形だけのパブリックコメント、寄せられた市民の意見は無視されている。リニア中央新幹線のプロジェクトは立ち止まることを知らない
国土交通省から中央新幹線の検討状況についてレクチャーを受ける。交通政策審議会陸上交通分科会鉄道部会の中央新幹線小委員会の最終委員会について説明を聴取。
そこで明らかになったのは、4月22日から5月5日に行われた第3回パブリックコメントの結果が最終答申に全く反映されていないという事実。パブリックコメントでは888件の意見が寄せられており、反対意見も648件と過去最高の数に上っているのに、この結果が小委員会の委員に伝えられたのは、最終委員会開催日の前日5月11日の夕方、翌日12日には委員会が開催され、パブリックコメントの結果報告と最終答申案の決定がなされている。
パブリックコメントに寄せられた反対意見は648件と数は多いが、多くが組織的な投稿であり、数はあまり重視していないとのこと。報告書では648件の反対意見が、前回、前々回から寄せられているとされるもの7つ、今回新たに加わったものが3つ紹介されているのみ。648件の意見がたった10に圧縮されているのはあまりにも乱暴。

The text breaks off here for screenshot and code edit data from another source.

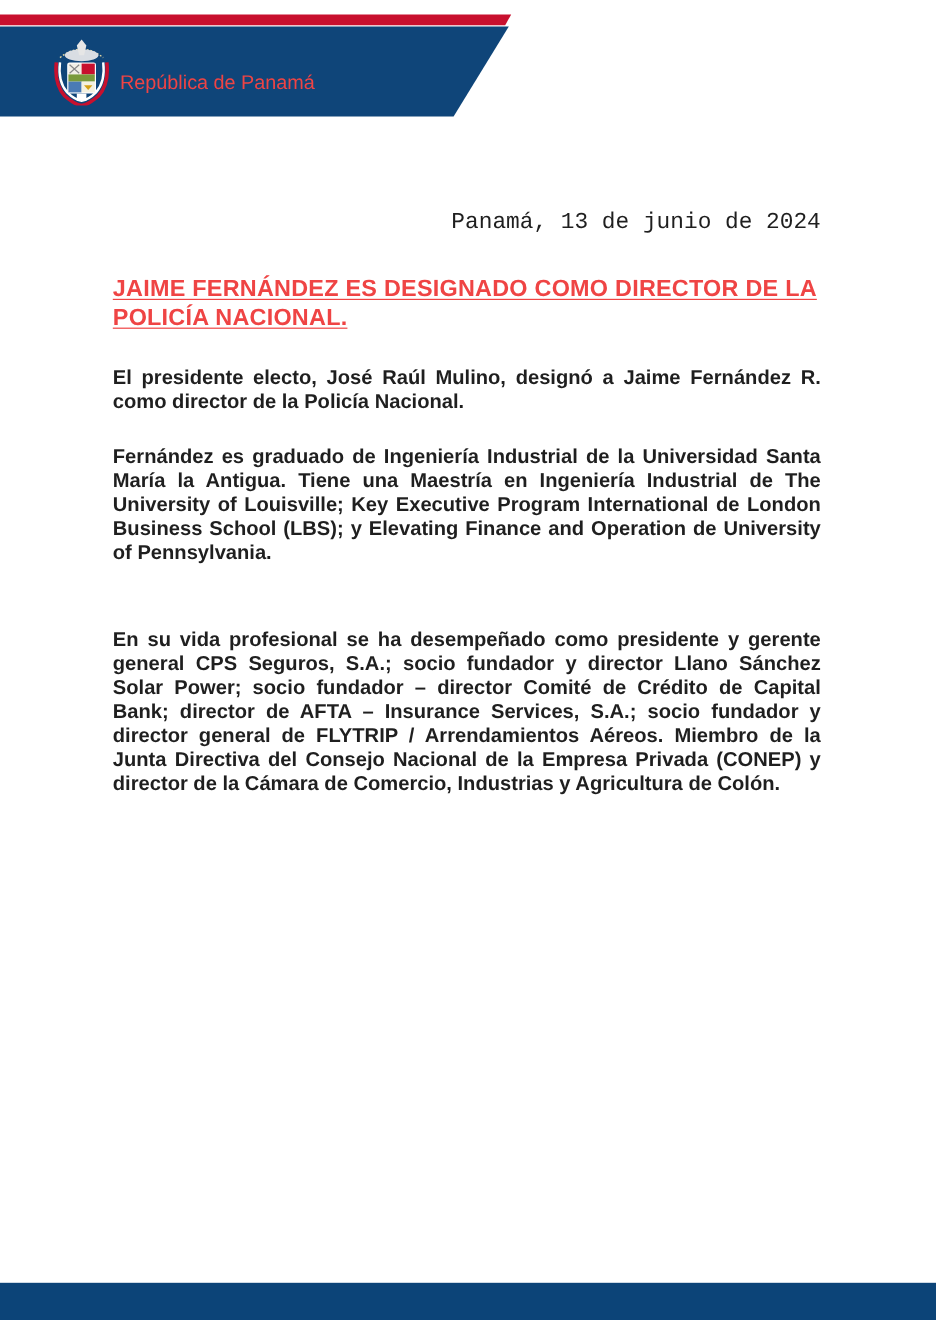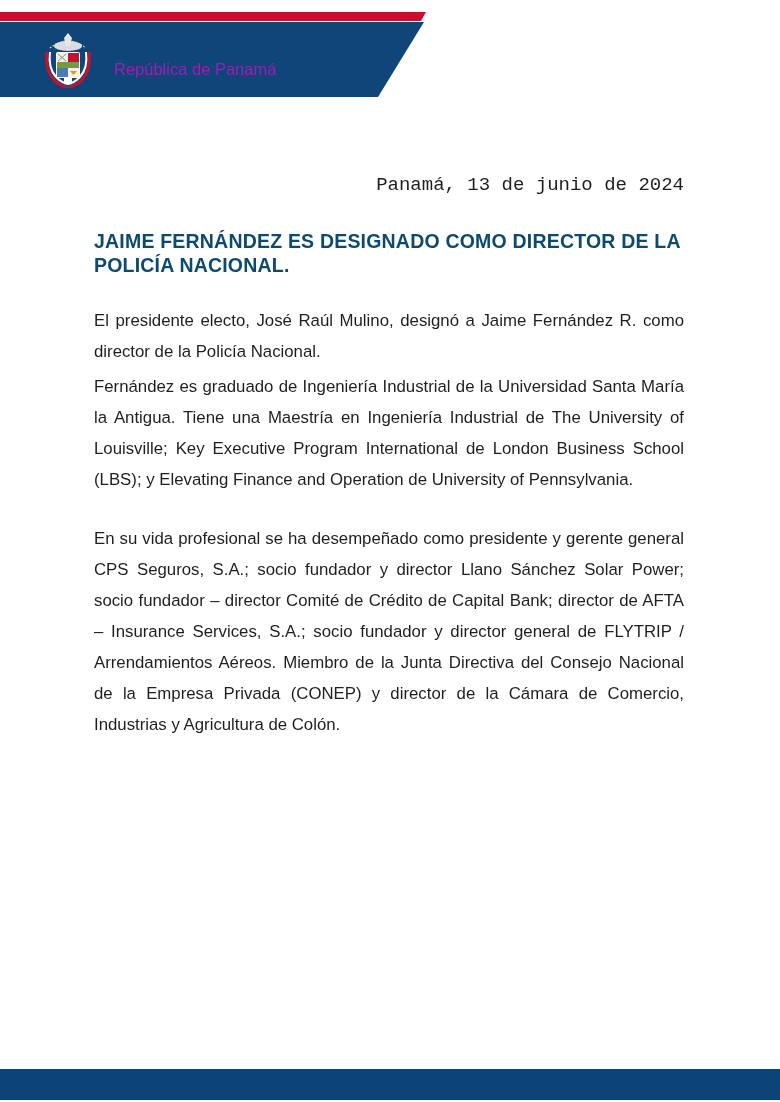--- a/index.html
+++ b/index.html
@@ -8,34 +8,34 @@
       font-family: "Liberation Sans", "DejaVu Sans", sans-serif; color: #1a1a1a;
     }
     .header { position: absolute; left: 0; top: 0; width: 440px; height: 100px; }
     .header svg.band { position: absolute; left: 0; top: 0; }
     .emblem { position: absolute; left: 42px; top: 30px; width: 52px; height: 58px; }
     .org-title {
       position: absolute; left: 106px; top: 39px; color: #ffffff;
       font-weight: bold; font-size: 17px; letter-spacing: -0.1px; white-space: nowrap;
     }
     .org-subtitle {
-      position: absolute; left: 114px; top: 60px; color: #a21caf;
+      position: absolute; left: 100px; top: 60px; color: #ef4444;
       font-size: 16.5px; white-space: nowrap;
     }
     .dateline {
       position: absolute; right: 96px; top: 174px; font-size: 19px; color: #1f1f1f; white-space: nowrap; font-family: Liberation Mono, monospace;
     }
     .headline {
       position: absolute; left: 94px; top: 229px; width: 592px;
-      font-weight: bold; font-size: 19.5px; line-height: 24px; 
-      text-underline-offset: 2px; color: #0c4a6e; letter-spacing: 0.2px;
+      font-weight: bold; font-size: 19.5px; line-height: 24px; text-decoration: underline;
+      text-underline-offset: 2px; color: #ef4444; letter-spacing: 0.2px;
     }
     .body-text {
-      position: absolute; left: 94px; width: 590px; font-size: 16.8px; line-height: 31px;
-      text-align: justify; color: #1f1f1f;
+      position: absolute; left: 94px; width: 590px; font-size: 16.8px; line-height: 20px;
+      text-align: justify; color: #1f1f1f; font-weight: bold;
     }
     .p1 { top: 305px; }
     .p2 { top: 371px; }
     .p3 { top: 523px; }
     .footer-bar {
       position: absolute; left: 0; top: 1069px; width: 780px; height: 31px; background: #0c4478;
     }
   </style>
 </head>
 <body>

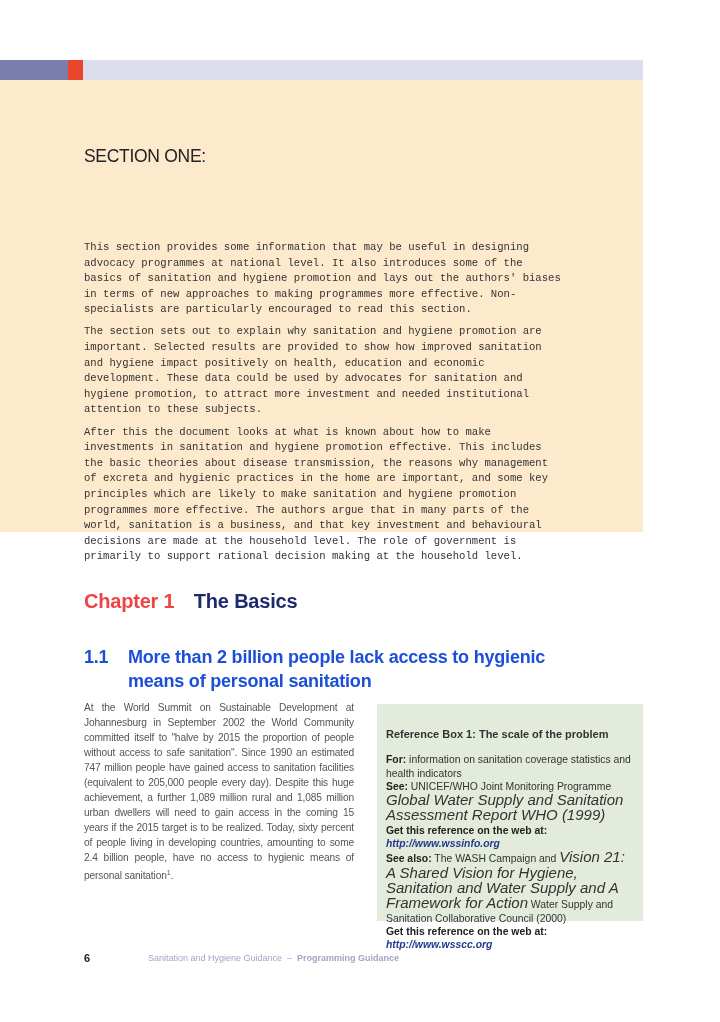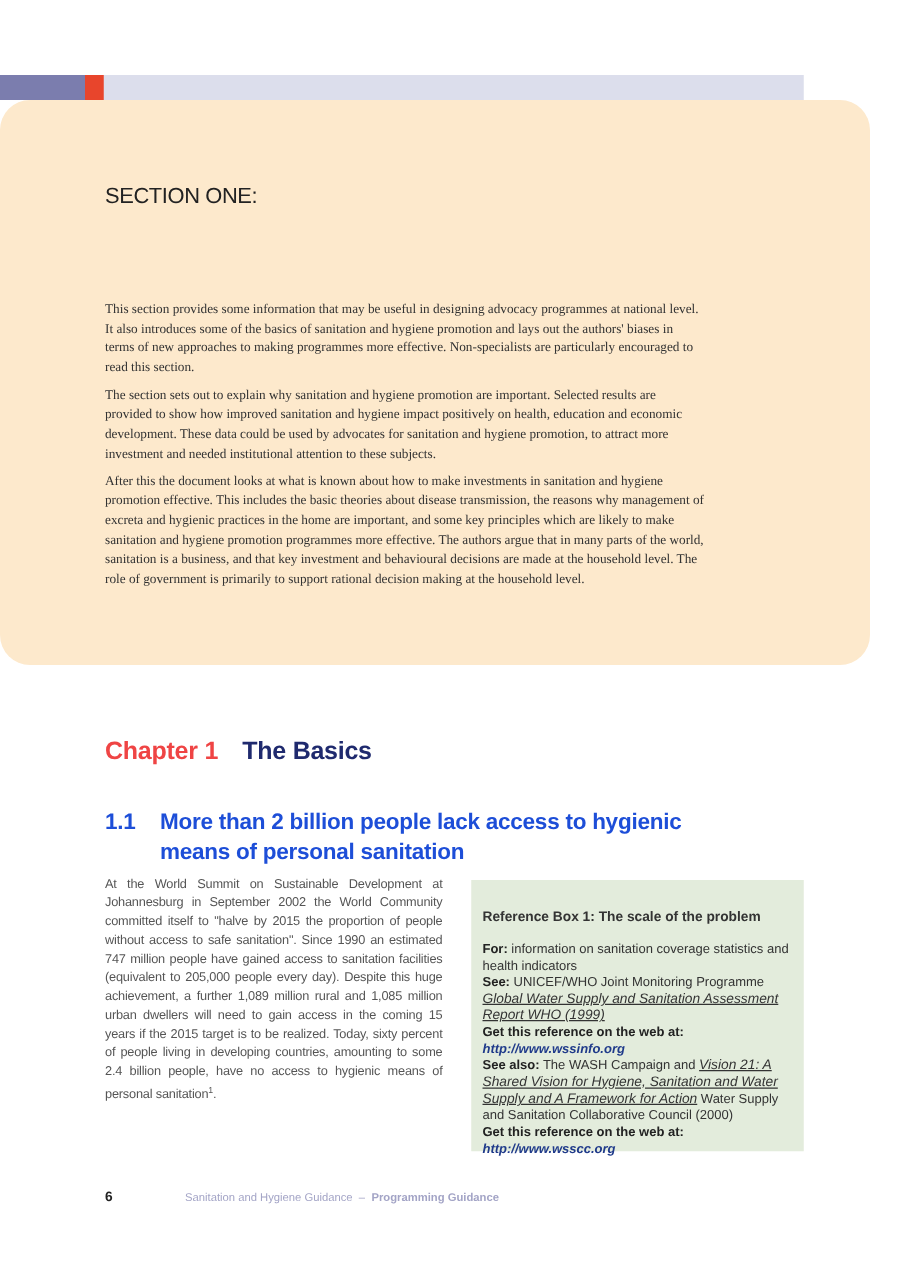--- a/index.html
+++ b/index.html
@@ -4,33 +4,33 @@
 <style>
   html, body { margin: 0; padding: 0; }
   body {
     width: 720px; height: 1022px; background: #ffffff; position: relative;
     overflow: hidden; font-family: "DejaVu Sans", "Liberation Sans", sans-serif; color: #2a2a2a;
   }
   .top-strip { position: absolute; left: 0; top: 60px; width: 643px; height: 20px; background: #dcdeec; }
   .strip-purple { position: absolute; left: 0; top: 0; width: 68px; height: 20px; background: #7b7dae; }
   .strip-red { position: absolute; left: 68px; top: 0; width: 15px; height: 20px; background: #e8452c; }
   .intro-panel {
-    position: absolute; left: 0; top: 80px; width: 696px; height: 452px; background: #fde9cc; border-radius: 24px;
+    position: absolute; left: 0; top: 80px; width: 643px; height: 452px; background: #fde9cc;
   }
   .section-label {
     position: absolute; left: 84px; top: 66px; font-family: "Liberation Sans", sans-serif;
     font-size: 17.5px; color: #222; letter-spacing: -0.3px;
   }
   .section-title {
     position: absolute; left: 84px; top: 88px; width: 520px; font-family: "Liberation Sans", sans-serif;
     font-size: 17.5px; font-weight: bold; line-height: 25px; color: #222; letter-spacing: -0.2px;
   }
   .intro-body {
     position: absolute; left: 84px; top: 160px; width: 480px;
-    font-family: Liberation Serif, serif; font-size: 10.6px; line-height: 15.6px; color: #333;
+    font-family: Liberation Mono, monospace; font-size: 10.6px; line-height: 15.6px; color: #333;
   }
   .intro-body p { margin: 0 0 6.5px 0; }
   .chapter-heading {
     position: absolute; left: 84px; top: 590px; font-family: "Liberation Sans", sans-serif;
     font-size: 20px; font-weight: bold; letter-spacing: -0.2px;
   }
   .chapter-num { color: #ef4444; margin-right: 14px; }
   .chapter-title { color: #1f2a6e; }
   .subsection {
     position: absolute; left: 84px; top: 645px; font-family: "Liberation Sans", sans-serif;
@@ -44,21 +44,21 @@
     font-size: 10.2px; line-height: 15px; color: #555; text-align: justify; letter-spacing: -0.15px;
   }
   .body-col sup { font-size: 7px; }
   .ref-box {
     position: absolute; left: 377px; top: 704px; width: 266px; height: 217px; background: #e3ecdc;
     box-sizing: border-box; padding: 24px 8px 0 9px; font-family: "Liberation Sans", sans-serif;
     font-size: 10.4px; line-height: 13.3px; color: #333;
   }
   .ref-title { font-weight: bold; font-size: 11px; margin-bottom: 12px; }
   .ref-box b { color: #222; }
-  .ref-box i { font-size: 11px; text-decoration: underline; }
+  .ref-box i { font-size: 15px; }
   .ref-link { color: #1f3a8a; font-weight: bold; display: block; font-style: italic; }
   .ref-heading { font-weight: bold; display: block; color: #222; }
   .footer { position: absolute; left: 84px; top: 952px; font-family: "Liberation Sans", sans-serif; }
   .page-number { position: absolute; left: 0; top: 0; font-size: 11px; font-weight: bold; color: #222; }
   .running-title { position: absolute; left: 64px; top: 1px; font-size: 9px; color: #a3a4c6; white-space: nowrap; }
   .running-title .bold { font-weight: bold; }
 </style>
 </head>
 <body>
 

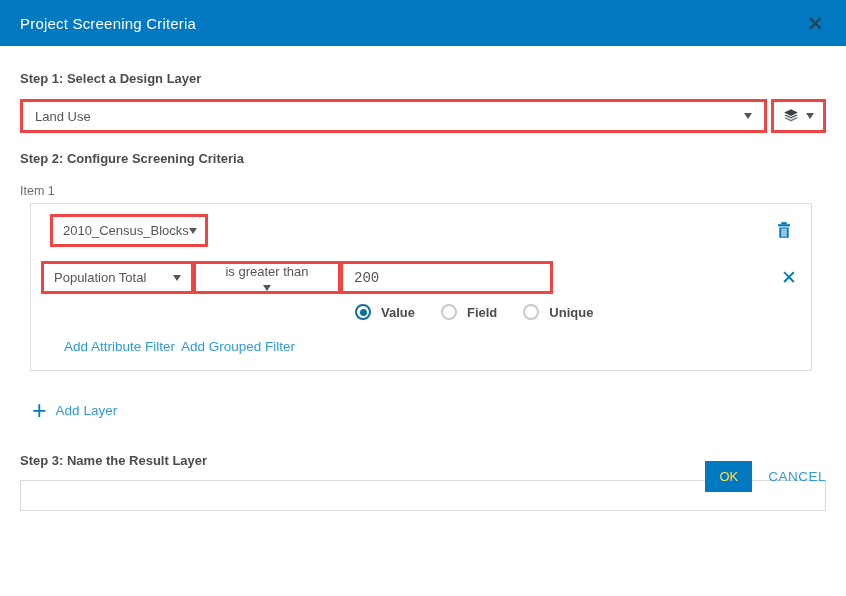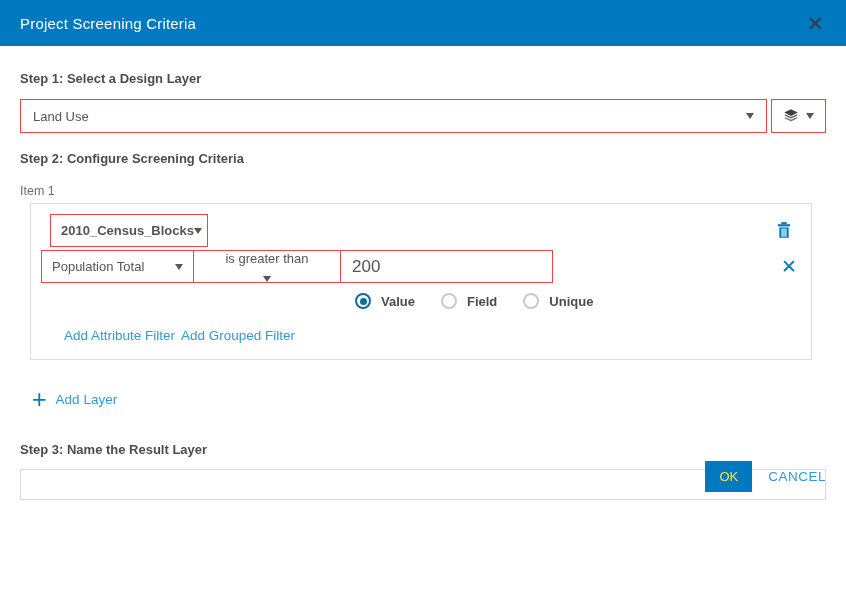--- a/index.html
+++ b/index.html
@@ -27,21 +27,21 @@
 
   .body { padding: 0 20px; }
 
   .step-label { font-weight: bold; font-size: 13px; color: #4c4c4c; }
   .step1-label { margin-top: 25px; }
   .step2-label { margin-top: 18px; }
   .step3-label { margin-top: 34px; }
 
   
   .ctrl {
-    border: 1px solid #ef4444; background: #fff; height: 34px;
+    border: 3px solid #ef4444; background: #fff; height: 34px;
     display: flex; align-items: center; font-size: 13px; color: #555;
   }
   .caret {
     width: 0; height: 0;
     border-left: 4.5px solid transparent; border-right: 4.5px solid transparent;
     border-top: 6px solid #565656;
     flex: none;
   }
 
   
@@ -57,29 +57,29 @@
     margin: 5px 14px 0 10px;
     border: 1px solid #dddddd;
     padding: 10px 12px 16px 10px;
   }
   .filter-row { display: flex; align-items: center; justify-content: space-between; }
   .compound { display: flex; }
   .seg { height: 33px; margin-left: -1px; }
   .seg:first-child { margin-left: 0; }
   .seg-select { justify-content: space-between; padding: 0 10px; cursor: pointer; }
   .row-spatial { margin-left: 9px; }
-  .seg-layer { width: 158px; font-weight: bold; }
+  .seg-layer { width: 158px; }
   .seg-op1 { width: 110px; }
-  .row-attr { margin-top: 3px; }
+  .row-attr { margin-top: 14px; }
   .seg-field { width: 153px; }
   .seg-op2 { width: 148px; flex-direction: column; }
   .seg-value { width: 213px; }
   .seg-value input {
     width: 100%; height: 100%; border: none; outline: none;
-    font-family: Liberation Sans, sans-serif; font-size: 17px; color: #555;
+    font-family: Liberation Mono, monospace; font-size: 14px; color: #555;
     padding: 0 11px; background: transparent;
   }
 
   .icon-btn { cursor: pointer; display: flex; align-items: center; justify-content: center; }
   .trash-btn { margin-right: 6px; }
   .xremove-btn { color: #0079c1; font-size: 19px; margin-right: 2px; font-weight: 400; line-height: 1; }
 
   
   .radio-row { display: flex; align-items: center; gap: 26px; margin: 10px 0 0 314px; }
   .radio-opt { display: flex; align-items: center; gap: 10px; cursor: pointer; }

パブリックコメントの原本に当たり確認しなければならない。
→ 中央新幹線パブリックコメント報告書_20110512.(PDFファイル)
結局、「推進ありき」の進め方であることが明らかである。東日本大震災を受けて日本のあるべき姿を再考すべきタイミングに、リニア中央新幹線計画の必要性についても一度立ち止まって考えてみるべきである。
これ以上自然を破壊して我々日本人は何を求めるのか。東京―大阪間を67分で結ぶスピードが本当に我々を幸せにしてくれるのか。スピードから得られるものは何か。災害時に東海道新幹線の二重化が必要とのこと。そのために中央新幹線のような全く新しい交通システムを山を切り開き自然を壊し一から建設しなければならないのか。答えは出ていない。もっと議論を尽くすべきである。